Problem -> In the entries below, find the string "display" and return each line holding it.

Screenshot and code edit data ->
BEGIN

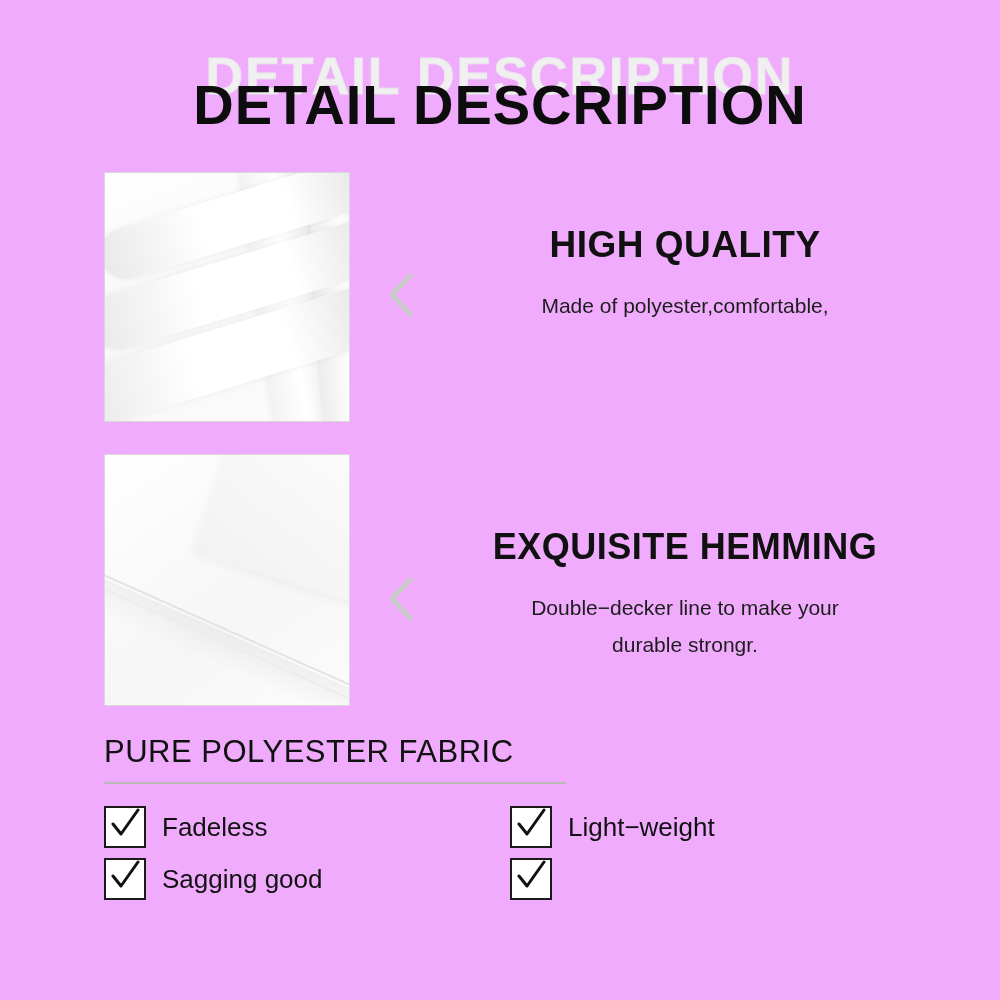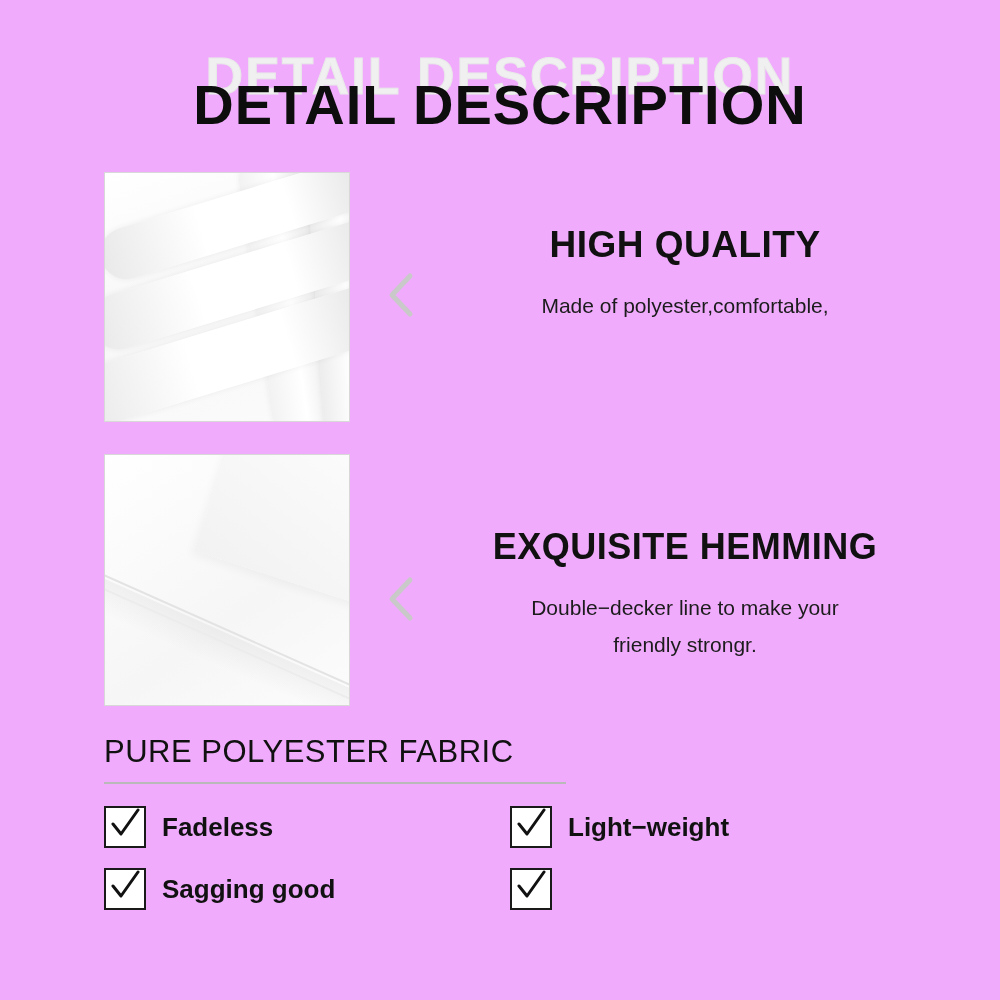--- a/index.html
+++ b/index.html
@@ -265,7 +265,7 @@
     <div class="feature-text">
       <div class="feature-title">EXQUISITE HEMMING</div>
       <p class="feature-desc">Double−decker line to make your</p>
-      <p class="feature-desc">friendly strongr.</p>
+      <p class="feature-desc">durable strongr.</p>
     </div>
   </div>
 

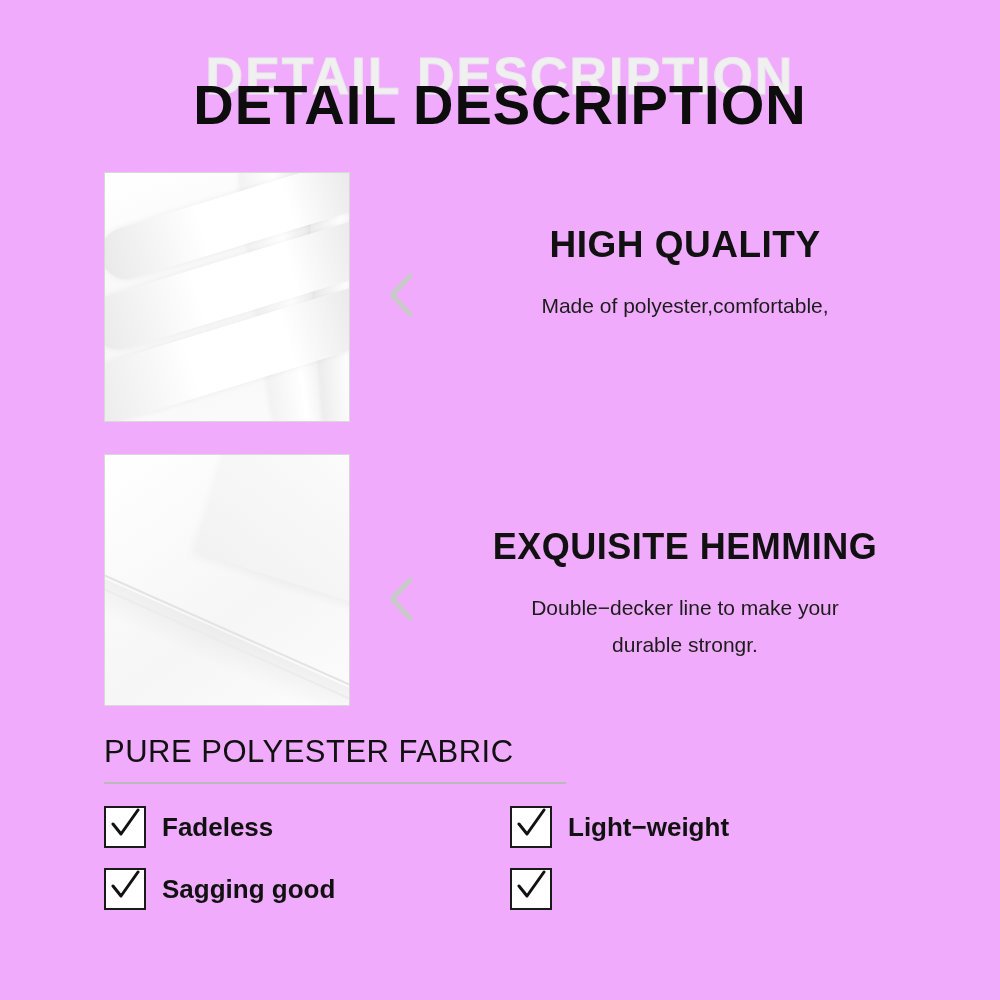--- a/index.html
+++ b/index.html
@@ -194,8 +194,7 @@
   .check-grid {
     display: grid;
     grid-template-columns: 406px 1fr;
-    row-gap: 20px;
-    font-weight: bold;
+    row-gap: 10px;
   }
   .check-item {
     display: flex;

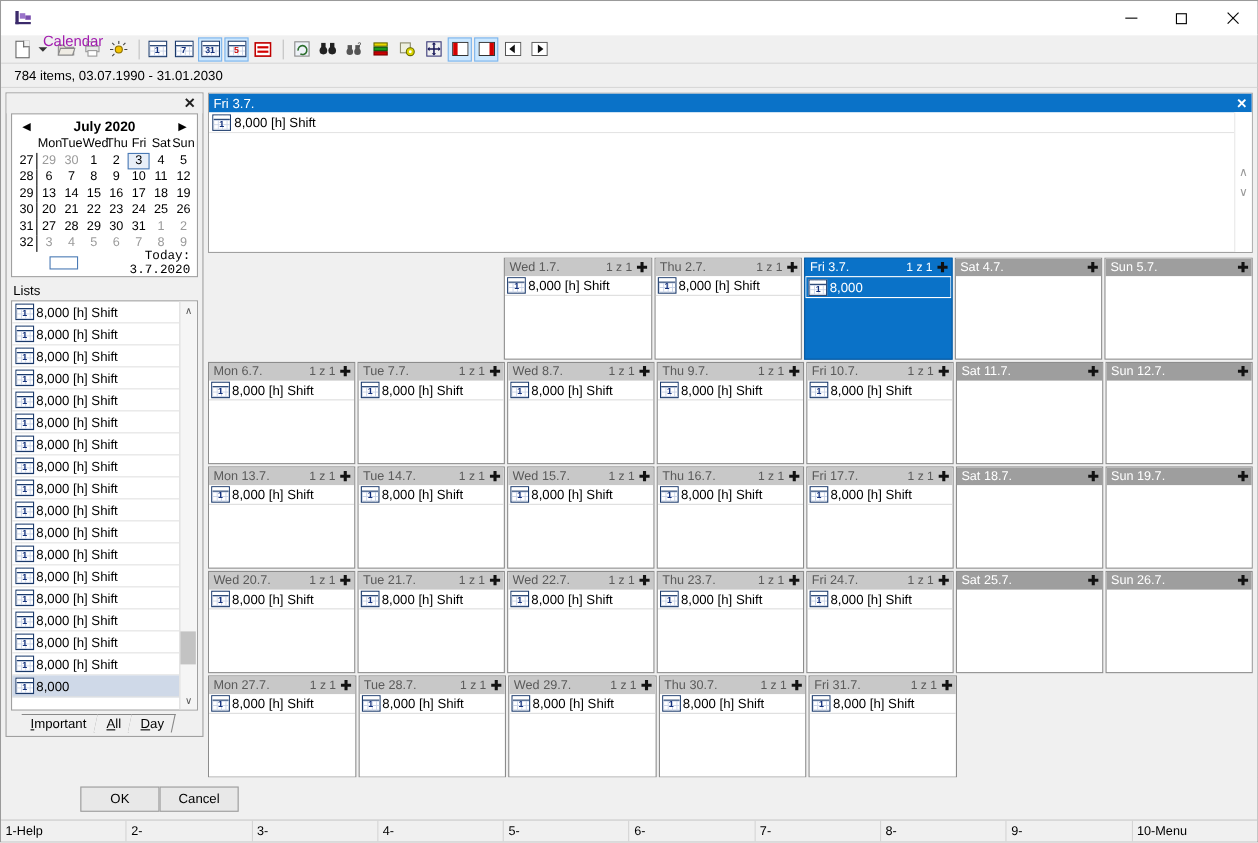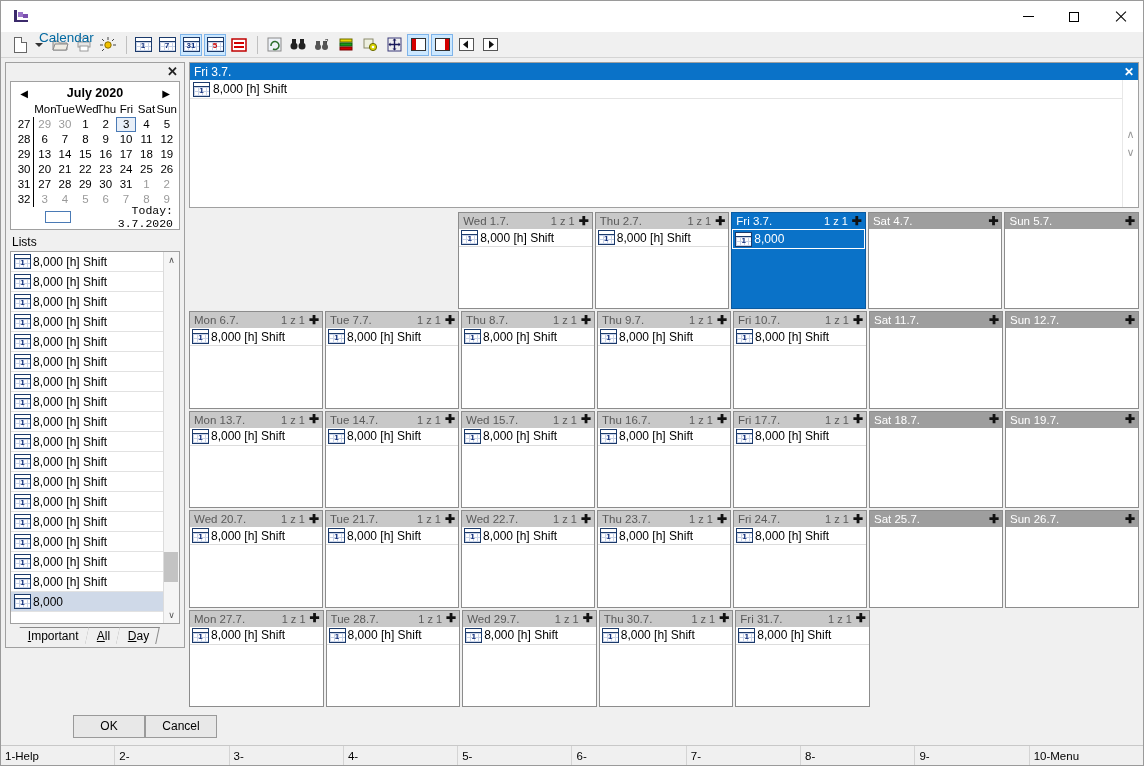--- a/index.html
+++ b/index.html
@@ -34,7 +34,7 @@
   .app-icon .sq1 { position:absolute; left:5px; top:4px; width:5px; height:5px; background:#9a73c9; }
   .app-icon .sq2 { position:absolute; left:10px; top:6px; width:5px; height:4px; background:#7a4fae; }
   .app-icon .base{ position:absolute; left:1px; top:12px; width:14px; height:2px; background:#3b2a6b; }
-  .title-text { font-size: 13.5px; color: #0369a1; margin-top: 43px; }
+  .title-text { font-size: 13.5px; color: #a21caf; margin-top: 43px; }
   .winbtns { position: absolute; right: 0; top: 0; height: 31px; display: flex; }
   .winbtn {
     width: 46px; height: 31px; display: flex; align-items: center; justify-content: center;

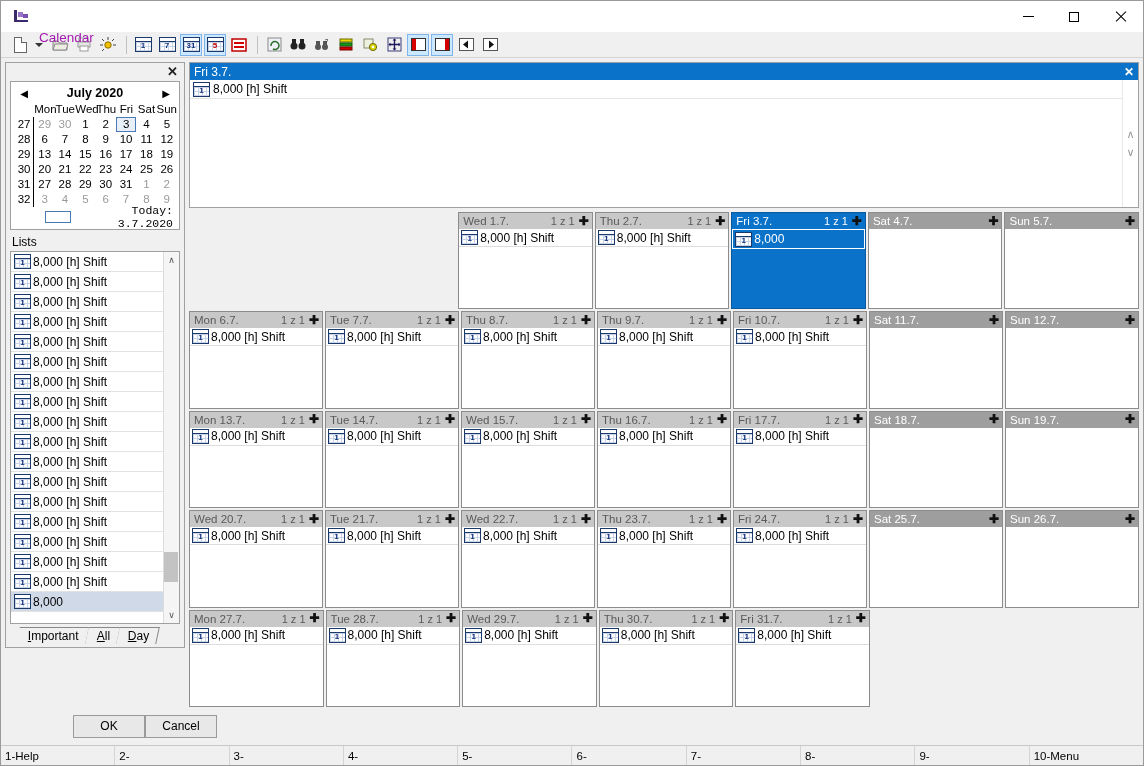--- a/index.html
+++ b/index.html
@@ -411,6 +411,7 @@
     </div>
   </div>
 
+  <div class="infoline">784 items, 03.07.1990 - 31.01.2030</div>
 
   <div class="body">
 

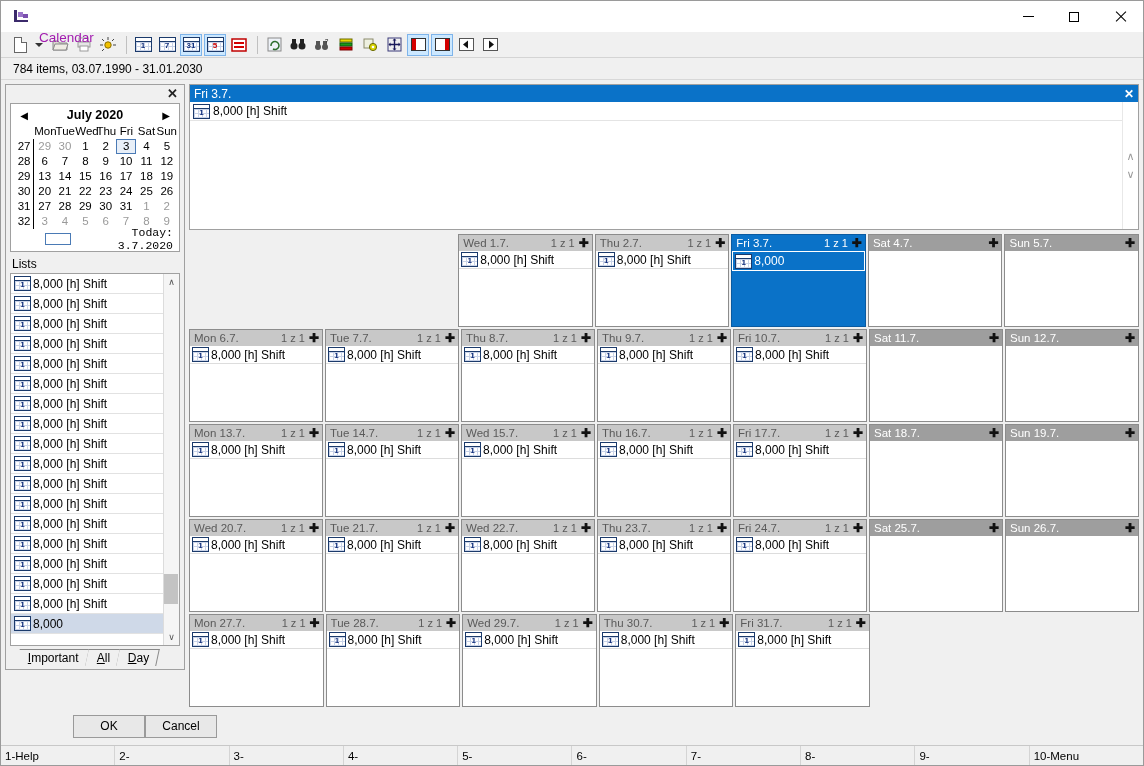--- a/index.html
+++ b/index.html
@@ -801,7 +801,7 @@
             </div>
             <div class="daycell">
               <div class="dc-head">
-                <div class="lbl">Thu 8.7.</div>
+                <div class="lbl">Wed 8.7.</div>
                 <div class="cnt">1 z 1</div>
                 <div class="plus">✚</div>
               </div>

END

Response box ->
     display: grid;
     display: flex;
   .winbtns { position: absolute; right: 0; top: 0; height: 31px; display: flex; }
     width: 46px; height: 31px; display: flex; align-items: center; justify-content: center;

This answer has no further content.